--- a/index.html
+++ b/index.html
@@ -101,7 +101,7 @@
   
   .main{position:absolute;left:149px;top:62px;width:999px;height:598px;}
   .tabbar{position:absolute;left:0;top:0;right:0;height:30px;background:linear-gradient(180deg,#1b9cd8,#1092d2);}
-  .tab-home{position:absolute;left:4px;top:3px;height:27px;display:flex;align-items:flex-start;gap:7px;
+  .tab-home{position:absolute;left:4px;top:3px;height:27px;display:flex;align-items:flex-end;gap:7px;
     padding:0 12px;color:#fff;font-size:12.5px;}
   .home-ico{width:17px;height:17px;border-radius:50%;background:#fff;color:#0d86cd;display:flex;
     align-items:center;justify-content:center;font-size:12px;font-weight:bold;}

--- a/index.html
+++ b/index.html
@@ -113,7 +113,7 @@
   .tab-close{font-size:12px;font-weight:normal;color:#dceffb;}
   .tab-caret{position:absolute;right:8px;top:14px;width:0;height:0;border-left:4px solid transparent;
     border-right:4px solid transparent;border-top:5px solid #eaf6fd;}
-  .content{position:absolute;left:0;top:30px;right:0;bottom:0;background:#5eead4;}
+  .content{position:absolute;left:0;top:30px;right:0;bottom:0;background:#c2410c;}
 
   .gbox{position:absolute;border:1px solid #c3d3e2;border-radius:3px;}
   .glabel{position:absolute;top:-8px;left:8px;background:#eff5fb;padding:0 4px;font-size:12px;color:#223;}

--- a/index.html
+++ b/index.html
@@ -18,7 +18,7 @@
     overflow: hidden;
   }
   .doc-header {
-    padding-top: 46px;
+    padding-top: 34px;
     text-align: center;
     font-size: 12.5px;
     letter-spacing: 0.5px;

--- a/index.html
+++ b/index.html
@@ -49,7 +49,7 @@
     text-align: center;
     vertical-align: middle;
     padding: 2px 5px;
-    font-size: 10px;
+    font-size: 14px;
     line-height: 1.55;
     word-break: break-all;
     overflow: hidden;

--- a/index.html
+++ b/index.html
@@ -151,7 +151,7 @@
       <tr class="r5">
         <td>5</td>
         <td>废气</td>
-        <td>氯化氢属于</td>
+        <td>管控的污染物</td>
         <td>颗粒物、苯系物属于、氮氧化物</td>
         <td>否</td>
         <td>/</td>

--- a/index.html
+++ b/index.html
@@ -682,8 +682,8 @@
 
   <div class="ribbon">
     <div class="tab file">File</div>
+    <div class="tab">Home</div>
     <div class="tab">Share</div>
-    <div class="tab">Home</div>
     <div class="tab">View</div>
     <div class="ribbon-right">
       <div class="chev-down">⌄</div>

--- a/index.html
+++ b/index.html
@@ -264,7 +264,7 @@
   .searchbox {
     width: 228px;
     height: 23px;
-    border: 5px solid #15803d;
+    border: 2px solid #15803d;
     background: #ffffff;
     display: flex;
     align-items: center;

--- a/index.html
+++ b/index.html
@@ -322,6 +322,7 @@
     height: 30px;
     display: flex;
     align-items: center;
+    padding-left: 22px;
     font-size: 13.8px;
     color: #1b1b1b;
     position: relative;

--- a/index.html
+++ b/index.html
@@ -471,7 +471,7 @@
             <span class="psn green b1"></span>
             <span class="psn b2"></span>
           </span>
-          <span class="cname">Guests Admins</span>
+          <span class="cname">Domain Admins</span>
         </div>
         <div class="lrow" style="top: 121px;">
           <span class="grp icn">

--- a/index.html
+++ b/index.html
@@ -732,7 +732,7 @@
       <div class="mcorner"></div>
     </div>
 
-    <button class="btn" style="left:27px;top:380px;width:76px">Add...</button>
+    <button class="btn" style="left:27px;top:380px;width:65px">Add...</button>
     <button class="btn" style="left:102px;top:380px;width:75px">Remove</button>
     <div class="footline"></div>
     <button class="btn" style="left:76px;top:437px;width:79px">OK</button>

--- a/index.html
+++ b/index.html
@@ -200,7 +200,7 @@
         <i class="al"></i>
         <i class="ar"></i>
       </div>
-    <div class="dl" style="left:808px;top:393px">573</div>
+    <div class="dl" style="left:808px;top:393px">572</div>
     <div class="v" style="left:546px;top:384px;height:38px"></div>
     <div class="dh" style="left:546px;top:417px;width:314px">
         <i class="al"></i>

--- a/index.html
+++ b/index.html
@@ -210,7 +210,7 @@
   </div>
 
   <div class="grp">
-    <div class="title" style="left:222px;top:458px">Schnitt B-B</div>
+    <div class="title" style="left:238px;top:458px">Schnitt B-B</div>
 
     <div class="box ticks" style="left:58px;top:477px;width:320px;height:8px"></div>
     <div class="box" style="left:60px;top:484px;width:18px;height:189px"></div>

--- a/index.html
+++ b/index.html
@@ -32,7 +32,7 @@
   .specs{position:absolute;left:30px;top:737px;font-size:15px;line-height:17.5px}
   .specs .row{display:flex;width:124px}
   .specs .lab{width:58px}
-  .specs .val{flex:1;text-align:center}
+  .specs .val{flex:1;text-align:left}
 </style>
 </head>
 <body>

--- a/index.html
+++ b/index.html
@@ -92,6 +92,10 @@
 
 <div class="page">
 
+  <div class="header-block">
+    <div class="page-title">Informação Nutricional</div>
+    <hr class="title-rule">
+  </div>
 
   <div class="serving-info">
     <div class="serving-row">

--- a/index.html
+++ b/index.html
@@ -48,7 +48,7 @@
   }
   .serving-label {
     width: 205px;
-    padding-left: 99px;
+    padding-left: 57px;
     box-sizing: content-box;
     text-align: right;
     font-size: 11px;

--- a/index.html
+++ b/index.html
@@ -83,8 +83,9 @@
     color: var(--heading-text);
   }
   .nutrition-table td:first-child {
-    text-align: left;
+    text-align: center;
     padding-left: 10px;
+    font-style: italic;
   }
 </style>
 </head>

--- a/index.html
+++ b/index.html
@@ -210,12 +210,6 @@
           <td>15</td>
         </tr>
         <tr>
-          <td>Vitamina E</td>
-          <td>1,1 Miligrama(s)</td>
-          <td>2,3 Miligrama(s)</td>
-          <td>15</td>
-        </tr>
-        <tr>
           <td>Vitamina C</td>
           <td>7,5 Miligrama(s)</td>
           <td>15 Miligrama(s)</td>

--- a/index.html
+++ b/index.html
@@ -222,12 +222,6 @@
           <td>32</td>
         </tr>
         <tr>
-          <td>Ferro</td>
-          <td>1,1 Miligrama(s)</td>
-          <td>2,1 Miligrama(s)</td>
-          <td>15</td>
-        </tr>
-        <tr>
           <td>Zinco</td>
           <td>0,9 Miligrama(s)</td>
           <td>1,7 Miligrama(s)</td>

****************

| Work item |
For this exercise, set down all of the entries again word for word.

| Solution |
--- a/index.html
+++ b/index.html
@@ -101,7 +101,7 @@
   
   .main{position:absolute;left:149px;top:62px;width:999px;height:598px;}
   .tabbar{position:absolute;left:0;top:0;right:0;height:30px;background:linear-gradient(180deg,#1b9cd8,#1092d2);}
-  .tab-home{position:absolute;left:4px;top:3px;height:27px;display:flex;align-items:flex-start;gap:7px;
+  .tab-home{position:absolute;left:4px;top:3px;height:27px;display:flex;align-items:flex-end;gap:7px;
     padding:0 12px;color:#fff;font-size:12.5px;}
   .home-ico{width:17px;height:17px;border-radius:50%;background:#fff;color:#0d86cd;display:flex;
     align-items:center;justify-content:center;font-size:12px;font-weight:bold;}

--- a/index.html
+++ b/index.html
@@ -113,7 +113,7 @@
   .tab-close{font-size:12px;font-weight:normal;color:#dceffb;}
   .tab-caret{position:absolute;right:8px;top:14px;width:0;height:0;border-left:4px solid transparent;
     border-right:4px solid transparent;border-top:5px solid #eaf6fd;}
-  .content{position:absolute;left:0;top:30px;right:0;bottom:0;background:#5eead4;}
+  .content{position:absolute;left:0;top:30px;right:0;bottom:0;background:#c2410c;}
 
   .gbox{position:absolute;border:1px solid #c3d3e2;border-radius:3px;}
   .glabel{position:absolute;top:-8px;left:8px;background:#eff5fb;padding:0 4px;font-size:12px;color:#223;}

--- a/index.html
+++ b/index.html
@@ -18,7 +18,7 @@
     overflow: hidden;
   }
   .doc-header {
-    padding-top: 46px;
+    padding-top: 34px;
     text-align: center;
     font-size: 12.5px;
     letter-spacing: 0.5px;

--- a/index.html
+++ b/index.html
@@ -49,7 +49,7 @@
     text-align: center;
     vertical-align: middle;
     padding: 2px 5px;
-    font-size: 10px;
+    font-size: 14px;
     line-height: 1.55;
     word-break: break-all;
     overflow: hidden;

--- a/index.html
+++ b/index.html
@@ -151,7 +151,7 @@
       <tr class="r5">
         <td>5</td>
         <td>废气</td>
-        <td>氯化氢属于</td>
+        <td>管控的污染物</td>
         <td>颗粒物、苯系物属于、氮氧化物</td>
         <td>否</td>
         <td>/</td>

--- a/index.html
+++ b/index.html
@@ -682,8 +682,8 @@
 
   <div class="ribbon">
     <div class="tab file">File</div>
+    <div class="tab">Home</div>
     <div class="tab">Share</div>
-    <div class="tab">Home</div>
     <div class="tab">View</div>
     <div class="ribbon-right">
       <div class="chev-down">⌄</div>

--- a/index.html
+++ b/index.html
@@ -264,7 +264,7 @@
   .searchbox {
     width: 228px;
     height: 23px;
-    border: 5px solid #15803d;
+    border: 2px solid #15803d;
     background: #ffffff;
     display: flex;
     align-items: center;

--- a/index.html
+++ b/index.html
@@ -322,6 +322,7 @@
     height: 30px;
     display: flex;
     align-items: center;
+    padding-left: 22px;
     font-size: 13.8px;
     color: #1b1b1b;
     position: relative;

--- a/index.html
+++ b/index.html
@@ -471,7 +471,7 @@
             <span class="psn green b1"></span>
             <span class="psn b2"></span>
           </span>
-          <span class="cname">Guests Admins</span>
+          <span class="cname">Domain Admins</span>
         </div>
         <div class="lrow" style="top: 121px;">
           <span class="grp icn">

--- a/index.html
+++ b/index.html
@@ -732,7 +732,7 @@
       <div class="mcorner"></div>
     </div>
 
-    <button class="btn" style="left:27px;top:380px;width:76px">Add...</button>
+    <button class="btn" style="left:27px;top:380px;width:65px">Add...</button>
     <button class="btn" style="left:102px;top:380px;width:75px">Remove</button>
     <div class="footline"></div>
     <button class="btn" style="left:76px;top:437px;width:79px">OK</button>

--- a/index.html
+++ b/index.html
@@ -200,7 +200,7 @@
         <i class="al"></i>
         <i class="ar"></i>
       </div>
-    <div class="dl" style="left:808px;top:393px">573</div>
+    <div class="dl" style="left:808px;top:393px">572</div>
     <div class="v" style="left:546px;top:384px;height:38px"></div>
     <div class="dh" style="left:546px;top:417px;width:314px">
         <i class="al"></i>

--- a/index.html
+++ b/index.html
@@ -210,7 +210,7 @@
   </div>
 
   <div class="grp">
-    <div class="title" style="left:222px;top:458px">Schnitt B-B</div>
+    <div class="title" style="left:238px;top:458px">Schnitt B-B</div>
 
     <div class="box ticks" style="left:58px;top:477px;width:320px;height:8px"></div>
     <div class="box" style="left:60px;top:484px;width:18px;height:189px"></div>

--- a/index.html
+++ b/index.html
@@ -32,7 +32,7 @@
   .specs{position:absolute;left:30px;top:737px;font-size:15px;line-height:17.5px}
   .specs .row{display:flex;width:124px}
   .specs .lab{width:58px}
-  .specs .val{flex:1;text-align:center}
+  .specs .val{flex:1;text-align:left}
 </style>
 </head>
 <body>

--- a/index.html
+++ b/index.html
@@ -92,6 +92,10 @@
 
 <div class="page">
 
+  <div class="header-block">
+    <div class="page-title">Informação Nutricional</div>
+    <hr class="title-rule">
+  </div>
 
   <div class="serving-info">
     <div class="serving-row">

--- a/index.html
+++ b/index.html
@@ -48,7 +48,7 @@
   }
   .serving-label {
     width: 205px;
-    padding-left: 99px;
+    padding-left: 57px;
     box-sizing: content-box;
     text-align: right;
     font-size: 11px;

--- a/index.html
+++ b/index.html
@@ -83,8 +83,9 @@
     color: var(--heading-text);
   }
   .nutrition-table td:first-child {
-    text-align: left;
+    text-align: center;
     padding-left: 10px;
+    font-style: italic;
   }
 </style>
 </head>

--- a/index.html
+++ b/index.html
@@ -210,12 +210,6 @@
           <td>15</td>
         </tr>
         <tr>
-          <td>Vitamina E</td>
-          <td>1,1 Miligrama(s)</td>
-          <td>2,3 Miligrama(s)</td>
-          <td>15</td>
-        </tr>
-        <tr>
           <td>Vitamina C</td>
           <td>7,5 Miligrama(s)</td>
           <td>15 Miligrama(s)</td>

--- a/index.html
+++ b/index.html
@@ -222,12 +222,6 @@
           <td>32</td>
         </tr>
         <tr>
-          <td>Ferro</td>
-          <td>1,1 Miligrama(s)</td>
-          <td>2,1 Miligrama(s)</td>
-          <td>15</td>
-        </tr>
-        <tr>
           <td>Zinco</td>
           <td>0,9 Miligrama(s)</td>
           <td>1,7 Miligrama(s)</td>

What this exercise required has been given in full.